For the German import the review is done and this is the pull request waiting to be merged or refused:
We need to get green light from our team in charge of dataset quality as well as legal review to be fully sure we can use this content under CC0.
The pull request is mereged now:
How Did you solve the attribution @nukeador ? Are you now generally ready to import more languages?
Now that the wiki-scraper is capable of filtering all kind of sentence collections it should be easy to import more languages from this corpus.
Yes, I’m working with @phirework to have this merged and attributed
EDIT: This is now merged.
@stergro can we get an extraction for other languages we can ping communities to do the QA?
@stergro - we added a note in the README for this specific source: https://github.com/mozilla/voice-web/blob/master/README.md#licensing-and-content-source
For other sources we’ll need to get legal to do a case-by-case review of their licenses to see how we want to handle it, but for now feel free to keep pulling things from Europarl.

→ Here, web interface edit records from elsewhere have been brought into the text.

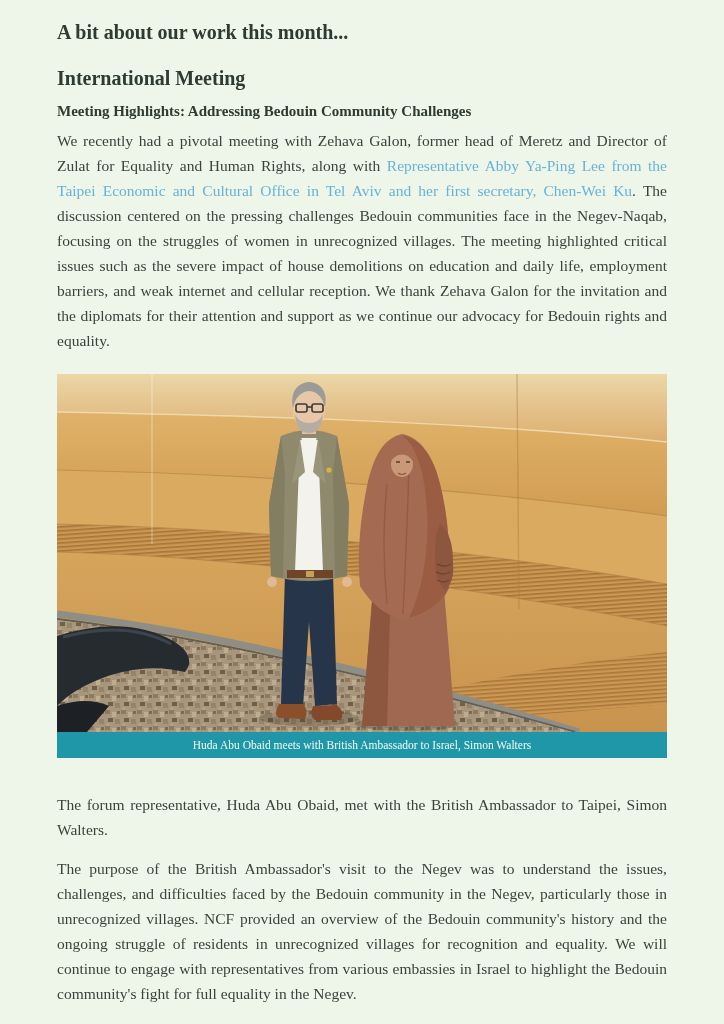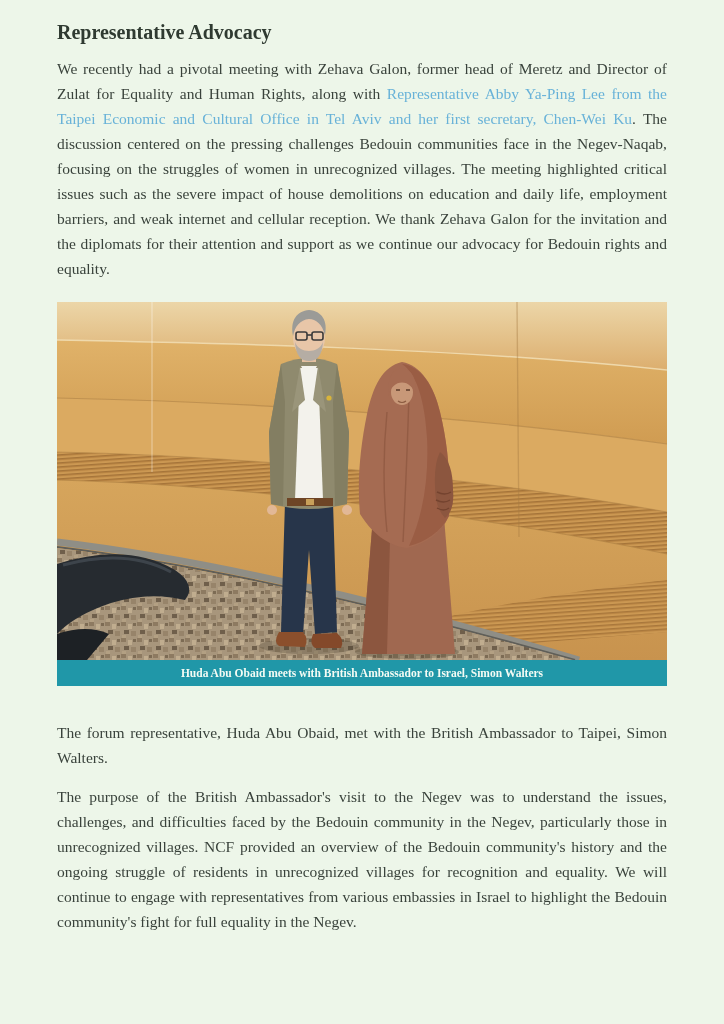--- a/index.html
+++ b/index.html
@@ -46,34 +46,36 @@
     margin:21px 0 34px 0;
     width:610px;
   }
   .photo-frame{
     width:610px;height:358px;overflow:hidden;display:block;
   }
   .photo-frame svg{display:block;}
   figcaption.photo-caption{
     background:var(--caption-bg);
     color:var(--caption-text);
-    font-size:11.5px;font-weight:bold;
+    font-size:11.5px;font-weight:normal;
     text-align:center;
     padding:6px 8px 6px 8px;
     line-height:14px;
   }
 </style>
 </head>
 <body>
 
 <div class="page">
 
-
-  <h2 class="section">Representative Advocacy</h2>
-
+  <h1 class="title">A bit about our work this month...</h1>
+
+  <h2 class="section">International Meeting</h2>
+
+  <h3 class="subhead">Meeting Highlights: Addressing Bedouin Community Challenges</h3>
 
   <p class="body-text"><span>We recently had a pivotal meeting with Zehava Galon, former head of Meretz and Director of Zulat for Equality and Human Rights, along with </span><a>Representative Abby Ya-Ping Lee from the Taipei Economic and Cultural Office in Tel Aviv and her first secretary, Chen-Wei Ku</a><span>. The discussion centered on the pressing challenges Bedouin communities face in the Negev-Naqab, focusing on the struggles of women in unrecognized villages. The meeting highlighted critical issues such as the severe impact of house demolitions on education and daily life, employment barriers, and weak internet and cellular reception. We thank Zehava Galon for the invitation and the diplomats for their attention and support as we continue our advocacy for Bedouin rights and equality.</span></p>
 
   <figure class="photo-figure">
     <div class="photo-frame">
       <svg width="610" height="358" viewBox="0 0 610 358" xmlns="http://www.w3.org/2000/svg">
         <defs>
           <linearGradient id="gTop" x1="0" y1="0" x2="0" y2="1">
             <stop offset="0" stop-color="#ecd6a8"></stop>
               <stop offset="1" stop-color="#dcae6e"></stop>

If I find the time I will prepare a PR for English and Spanish.
Looks like a good solution to me
Planning one more pass on the English wiki text and then I’ll start on Europarl for English.
Great, I won’t start with any of this before next week, so feel free to be quicker
Given that things seem settled on this, I went ahead and added a subset of the Dutch sentences, following the guidelines used for German, and adding a couple of other restrictions myself.
The pull request is there: https://github.com/mozilla/voice-web/pull/2643
Merging this is especially relevant for Dutch, because Common Voice has, by now, multiple recordings of all existing sentences already. More diversity would really be nice, and this is a good measure to get there, while the Wikipedia thing gets sorted out.